President Donald Trump signs an executive order during the inaugural parade inside Capital One Arena on the inauguration day of his second presidential term in Washington, D.C., January 20, 2025. (Carlos Barria/Reuters)

President Donald Trump signed an executive order Monday night restoring the sex binary to federal policy, rooting out the Biden administration’s promotion of progressive gender ideology in a move that will have broad implications for the maintenance of female-only public facilities, anti-discrimination litigation, and the use of taxpayer funds for “gender-affirming” procedures.

After taking the oath of office Monday, Trump said he will end the efforts to “socially engineer race and gender into every aspect of public and private life.” Later that day, he unveiled an executive order, called “Defending Women from Gender Ideology Extremism and Restoring Biological Truth to the Federal Government,” that restores the biological definitions of male and female to the federal government.

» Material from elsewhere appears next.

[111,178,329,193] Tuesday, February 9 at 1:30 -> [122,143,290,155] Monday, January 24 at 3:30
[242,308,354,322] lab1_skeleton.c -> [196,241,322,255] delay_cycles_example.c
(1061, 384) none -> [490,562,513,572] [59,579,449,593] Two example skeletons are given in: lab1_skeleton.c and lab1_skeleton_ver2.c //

“It is the policy of the United States to recognize two sexes, male and female,” the order reads. “These sexes are not changeable and are grounded in fundamental and incontrovertible reality.”

“Women” or “woman” and “girls” or “girl” will mean adult and juvenile human females, respectively, while “Men” or “man” and “boys” or “boy” will mean adult and juvenile human males, respectively.




Government forms, official agency business, and communications will no longer make reference to the idea that gender exists independent of the sex binary. Gender identity will be removed as a protected category for agencies that enforce laws against sex discrimination. These agencies and all federal employees acting in an official capacity on behalf of them are obliged to use the term “sex” and not “gender” in all applicable federal policies and documents.

Passports, visas, and other government identification will not allow for gender preference and will reflect the biological reality of the holder.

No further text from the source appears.